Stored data
+ + + + +

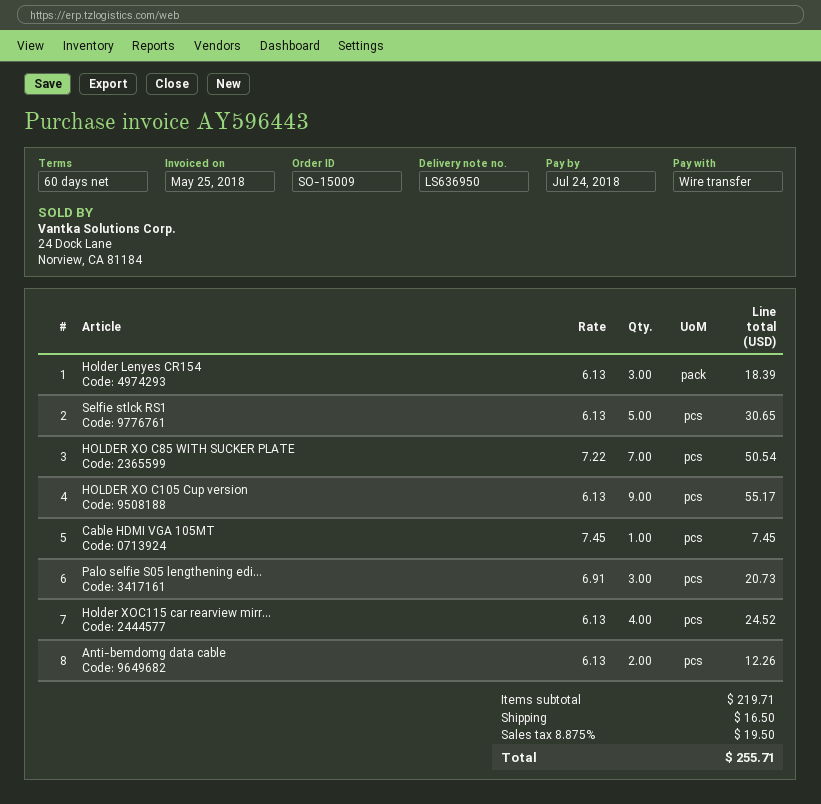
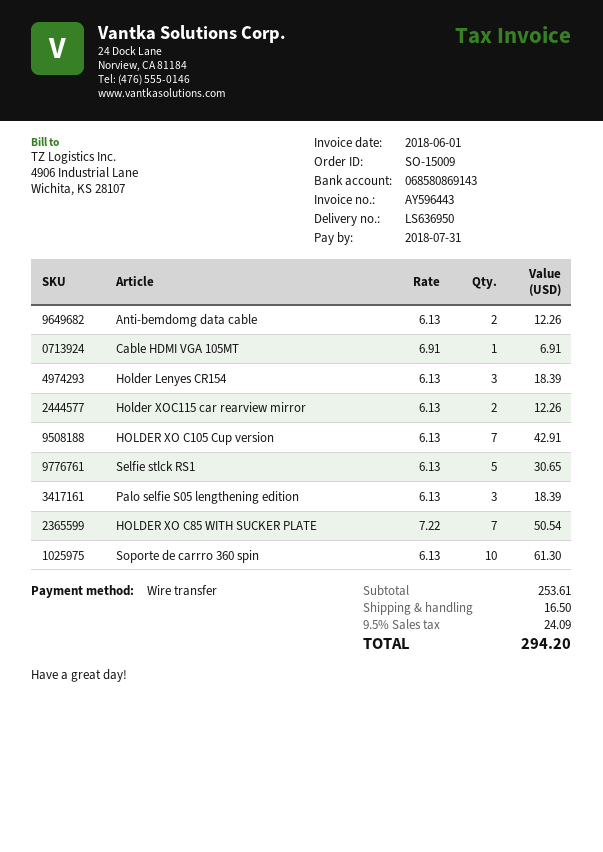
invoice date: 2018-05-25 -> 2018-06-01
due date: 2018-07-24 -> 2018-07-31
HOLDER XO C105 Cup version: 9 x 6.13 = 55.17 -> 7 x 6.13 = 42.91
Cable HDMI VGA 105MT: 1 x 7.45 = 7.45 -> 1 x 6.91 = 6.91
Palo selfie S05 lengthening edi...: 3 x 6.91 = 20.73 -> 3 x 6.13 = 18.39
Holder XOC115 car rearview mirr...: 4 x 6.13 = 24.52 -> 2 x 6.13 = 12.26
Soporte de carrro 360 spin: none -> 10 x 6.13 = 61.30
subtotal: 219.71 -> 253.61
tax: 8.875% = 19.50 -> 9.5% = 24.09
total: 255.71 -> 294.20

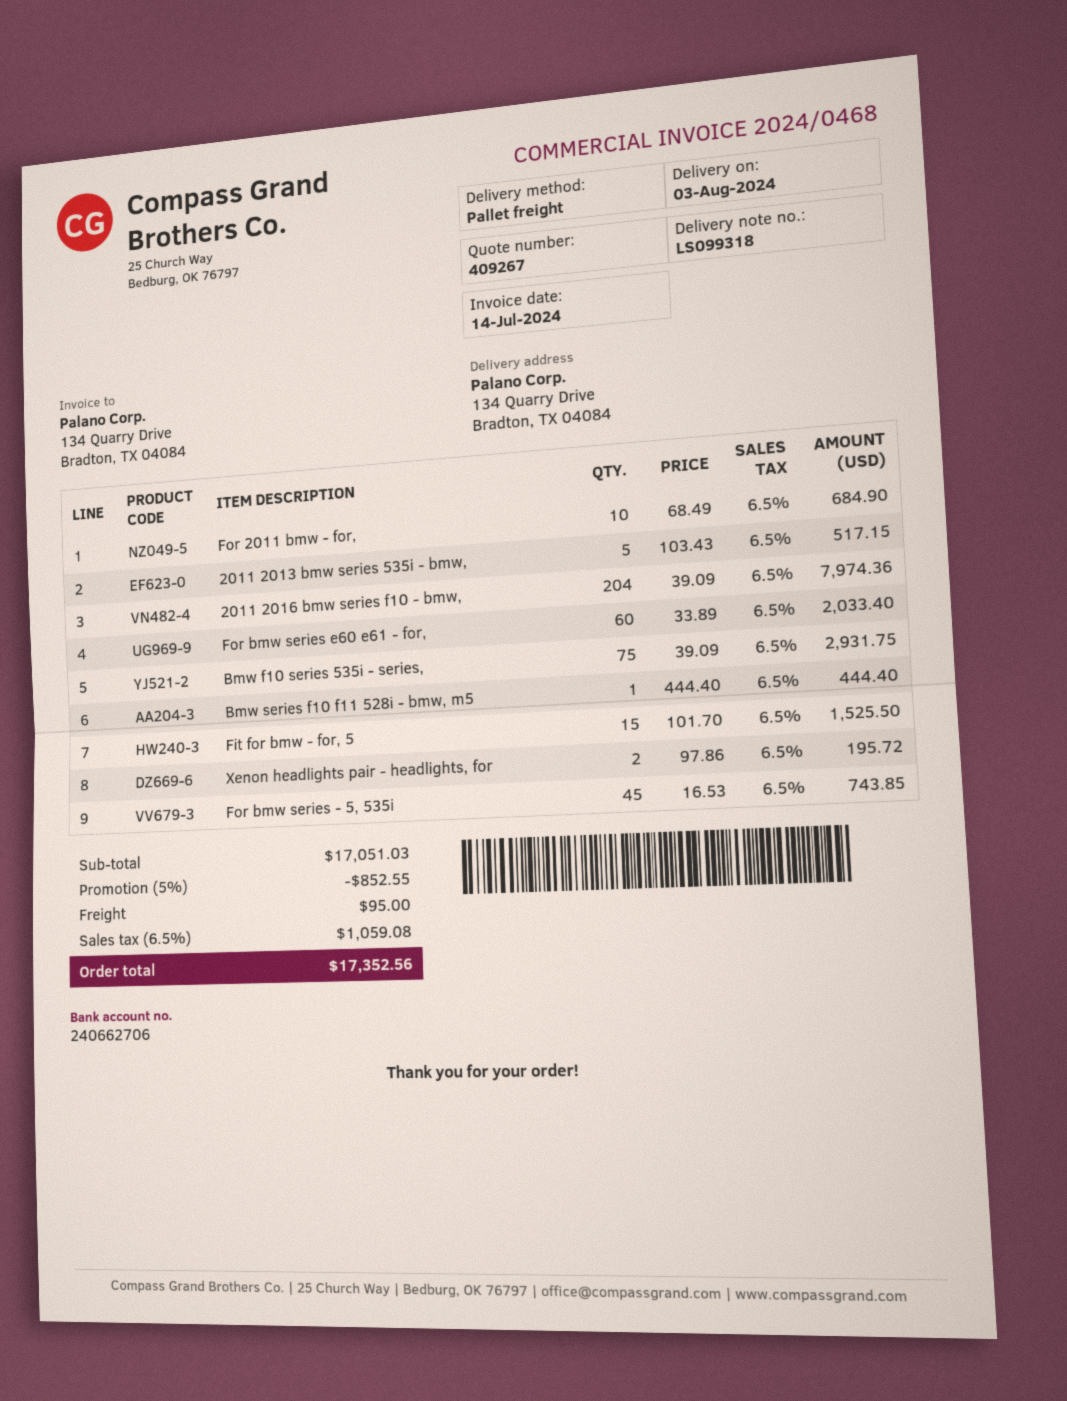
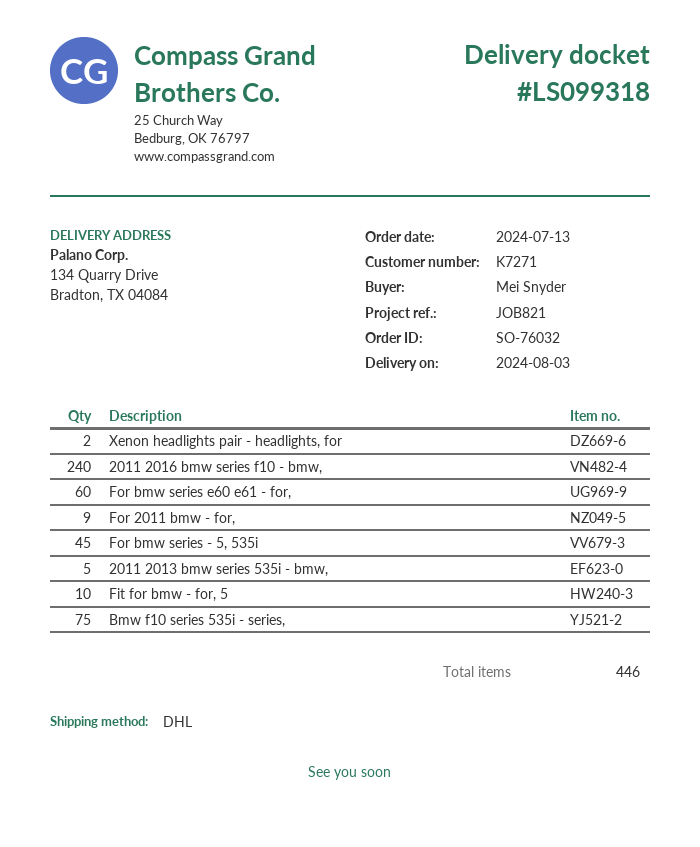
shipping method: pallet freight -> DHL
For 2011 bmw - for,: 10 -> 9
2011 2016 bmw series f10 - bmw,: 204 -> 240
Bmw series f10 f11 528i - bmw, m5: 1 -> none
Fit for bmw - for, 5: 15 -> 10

+ + + + +

■ Problem statement
Could you please write out exactly the lines from the start of the entries above through the line that holds "2011 2016 bmw series f10 - bmw,: 204 -> 240", both included, with no pictures?

■ Solved problem
invoice date: 2018-05-25 -> 2018-06-01
due date: 2018-07-24 -> 2018-07-31
HOLDER XO C105 Cup version: 9 x 6.13 = 55.17 -> 7 x 6.13 = 42.91
Cable HDMI VGA 105MT: 1 x 7.45 = 7.45 -> 1 x 6.91 = 6.91
Palo selfie S05 lengthening edi...: 3 x 6.91 = 20.73 -> 3 x 6.13 = 18.39
Holder XOC115 car rearview mirr...: 4 x 6.13 = 24.52 -> 2 x 6.13 = 12.26
Soporte de carrro 360 spin: none -> 10 x 6.13 = 61.30
subtotal: 219.71 -> 253.61
tax: 8.875% = 19.50 -> 9.5% = 24.09
total: 255.71 -> 294.20

shipping method: pallet freight -> DHL
For 2011 bmw - for,: 10 -> 9
2011 2016 bmw series f10 - bmw,: 204 -> 240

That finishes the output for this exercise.